Work order: Give the total of lines holding the word "none" in the records below, and nothing else.

─── Data supplied ───

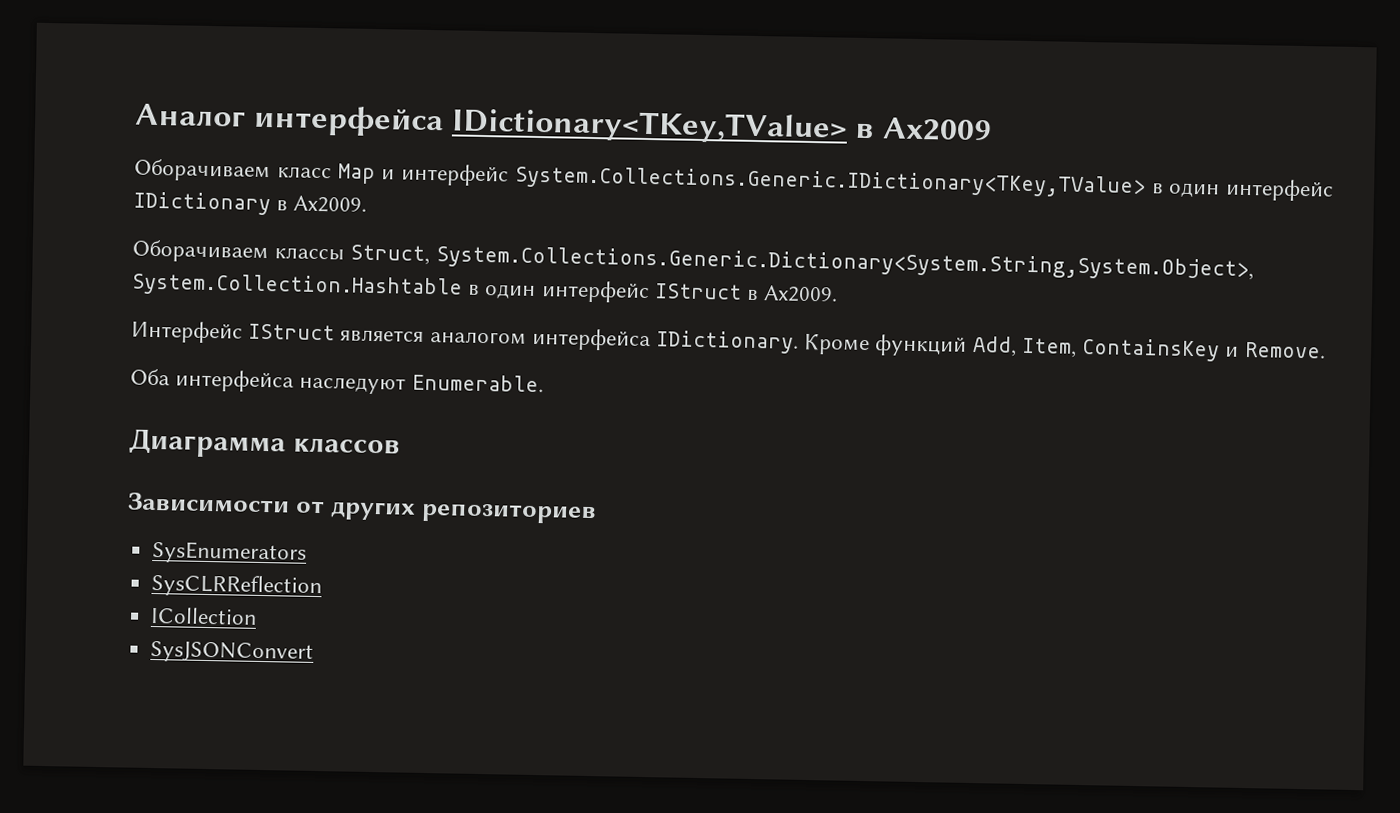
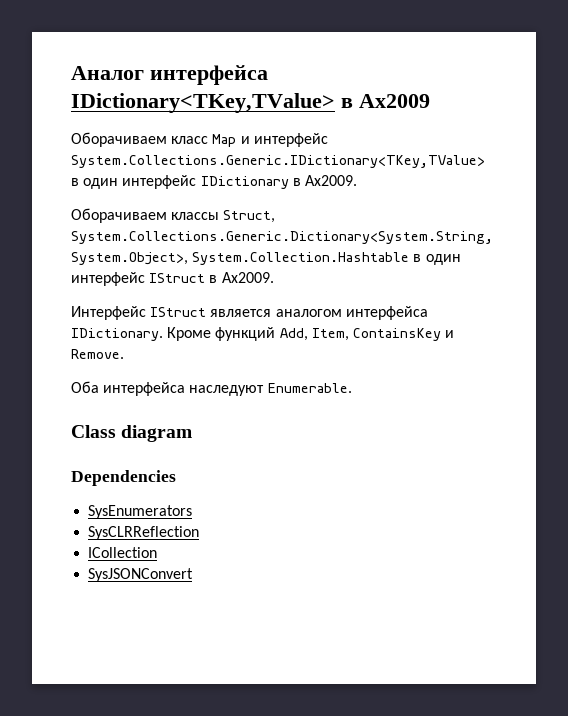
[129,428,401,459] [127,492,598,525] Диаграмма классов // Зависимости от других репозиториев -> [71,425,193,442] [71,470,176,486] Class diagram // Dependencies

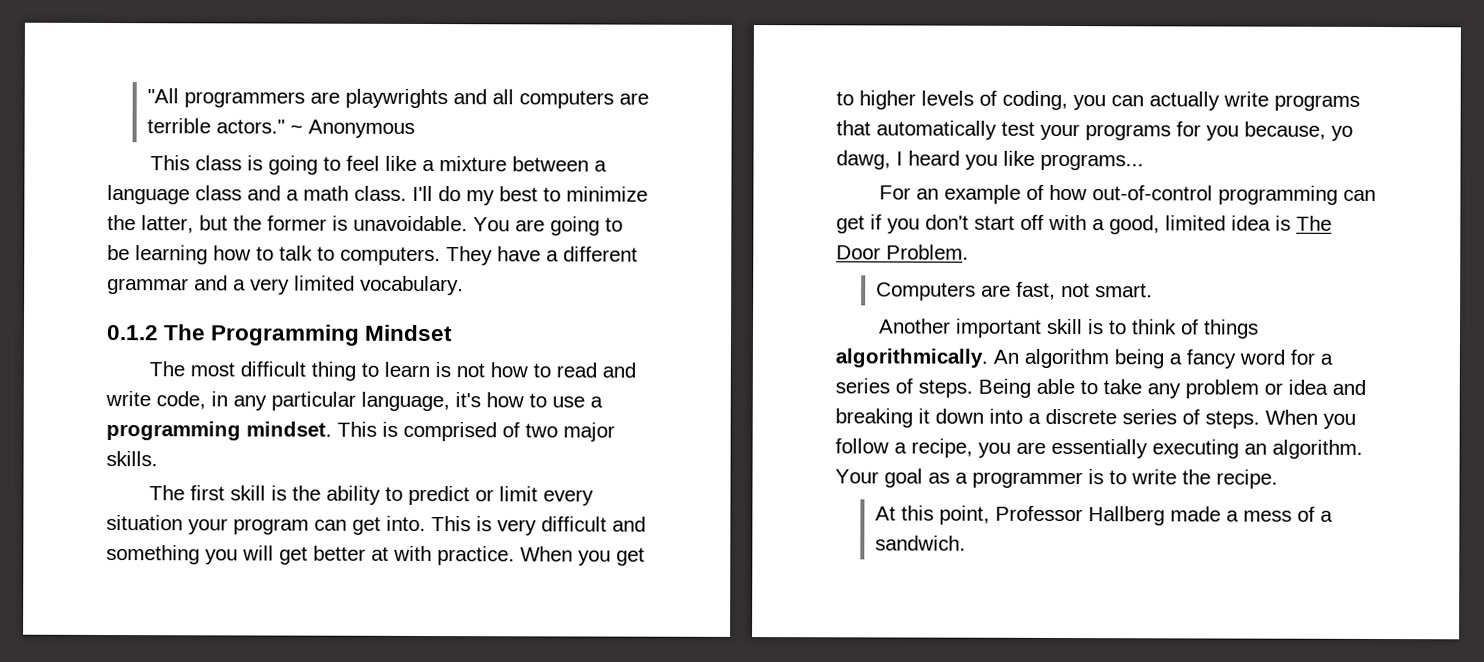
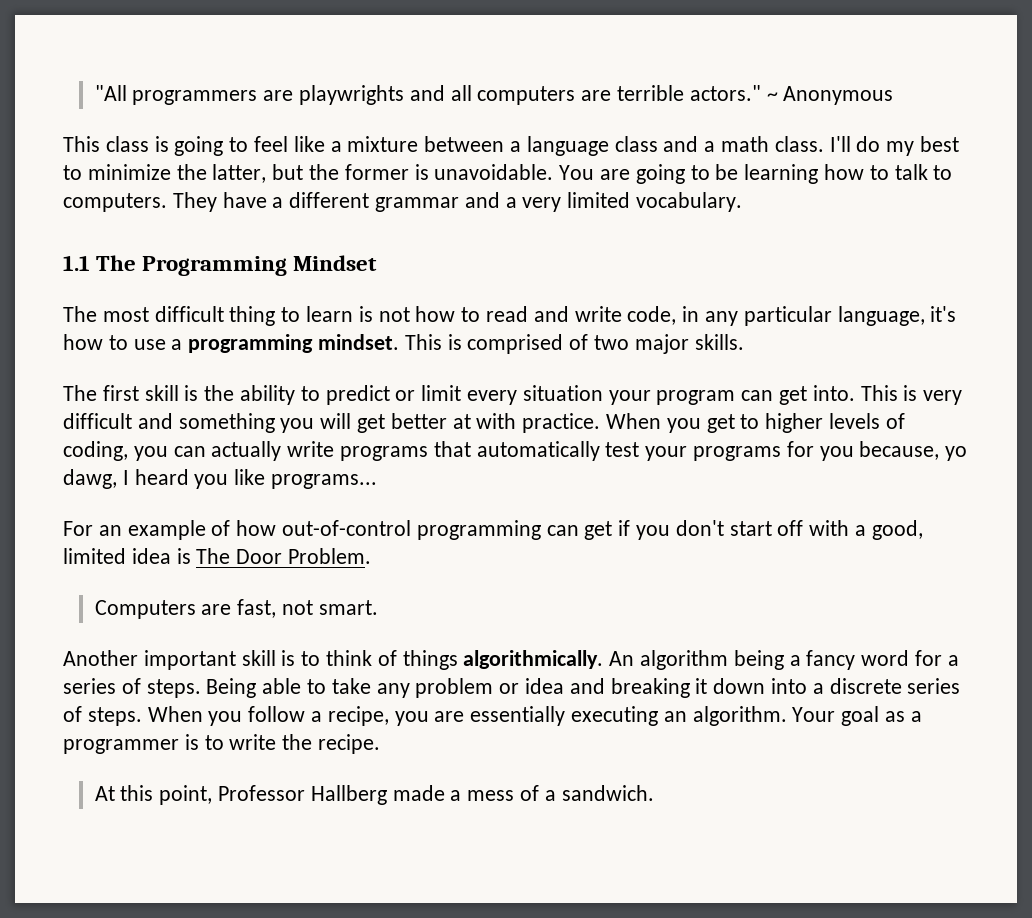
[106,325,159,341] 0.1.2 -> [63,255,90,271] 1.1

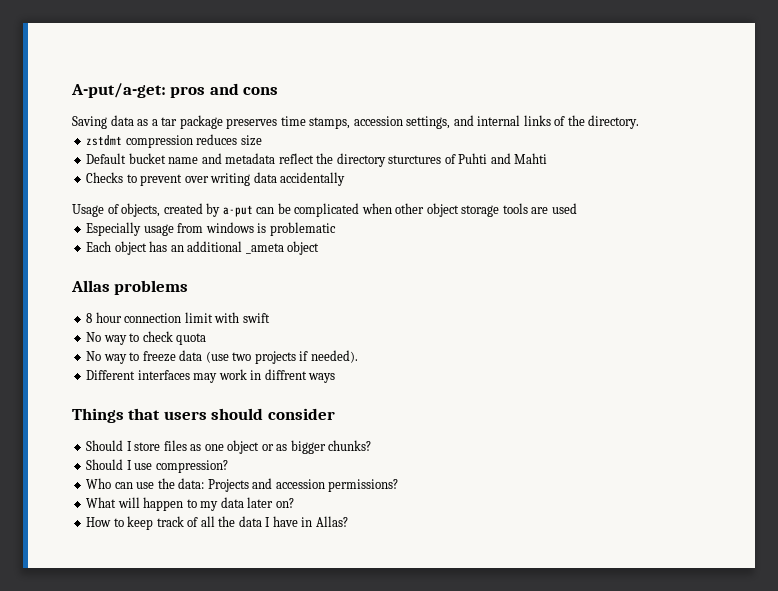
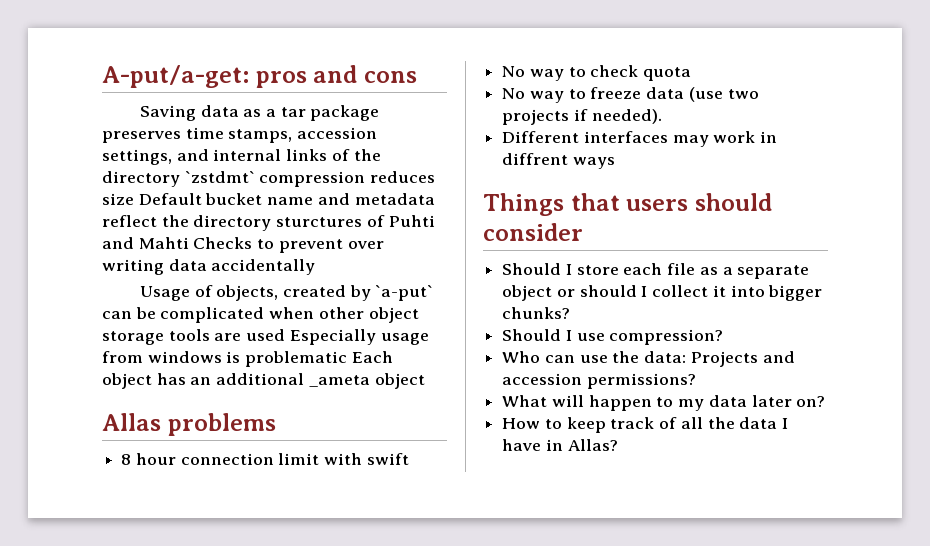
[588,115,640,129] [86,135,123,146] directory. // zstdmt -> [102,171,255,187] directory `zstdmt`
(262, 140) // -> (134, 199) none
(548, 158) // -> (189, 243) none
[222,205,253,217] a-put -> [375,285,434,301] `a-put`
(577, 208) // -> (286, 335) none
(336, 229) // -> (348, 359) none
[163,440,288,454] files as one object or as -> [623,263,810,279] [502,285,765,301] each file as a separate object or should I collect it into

───

Written answer: 4